Stored data

■ ■ ■

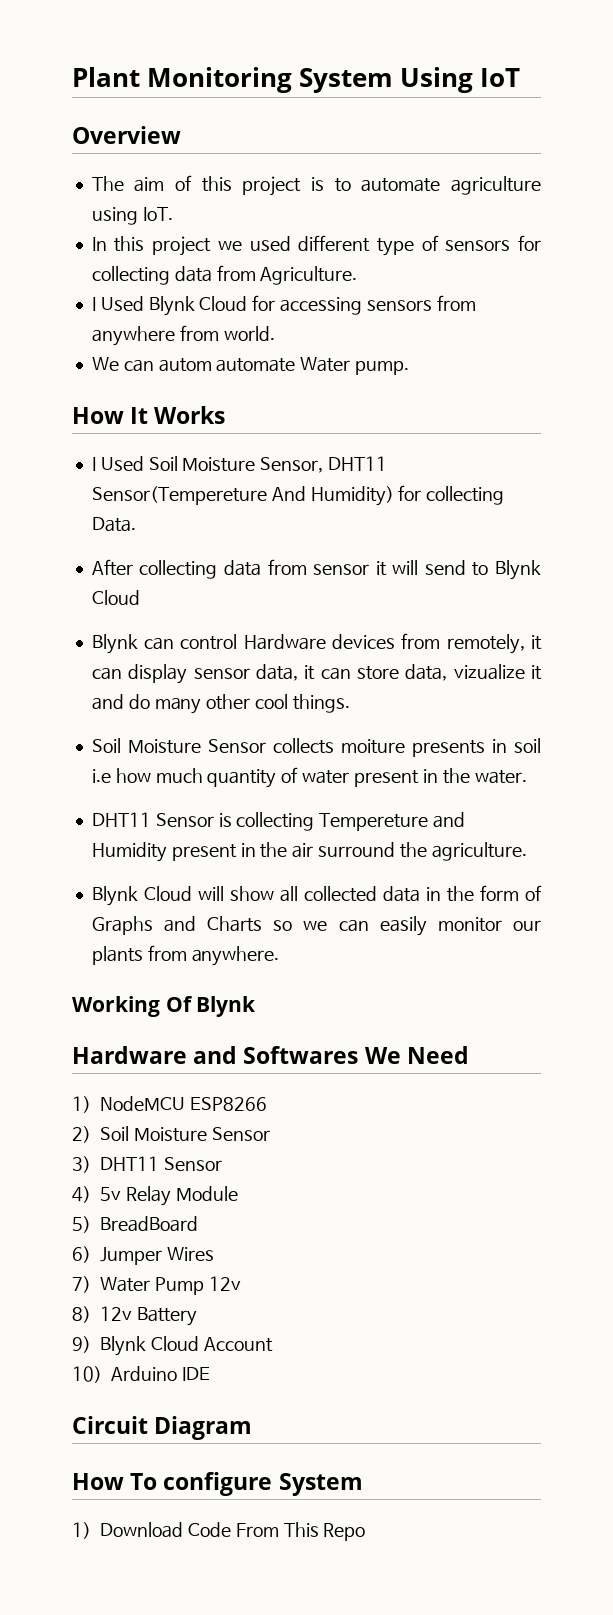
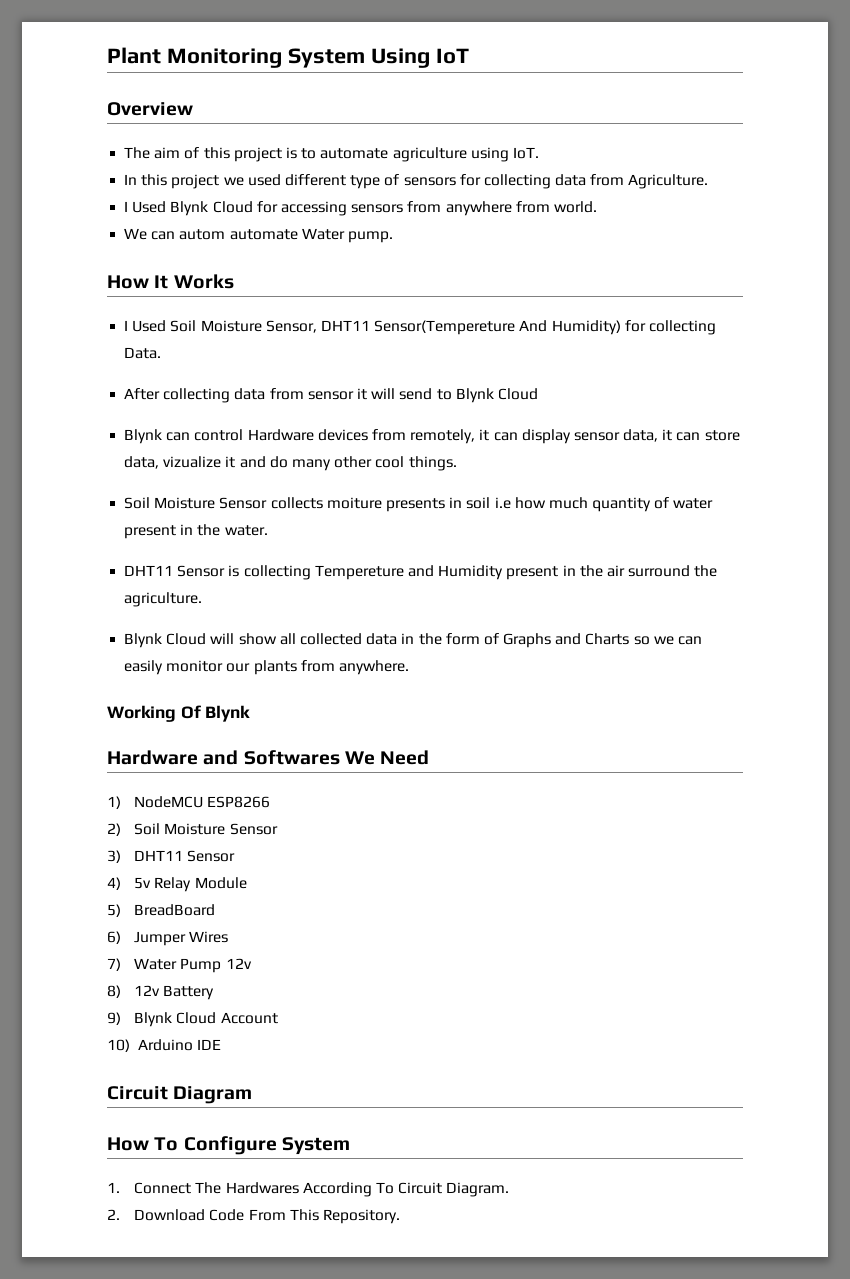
- How To configure System
+ How To Configure System
- 1) Download Code From This Repo
+ 1. Connect The Hardwares According To Circuit Diagram.
+ 2. Download Code From This Repository.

■ ■ ■

Copy each line of the records precisely and drop any images they hold.

- How To configure System
+ How To Configure System
- 1) Download Code From This Repo
+ 1. Connect The Hardwares According To Circuit Diagram.
+ 2. Download Code From This Repository.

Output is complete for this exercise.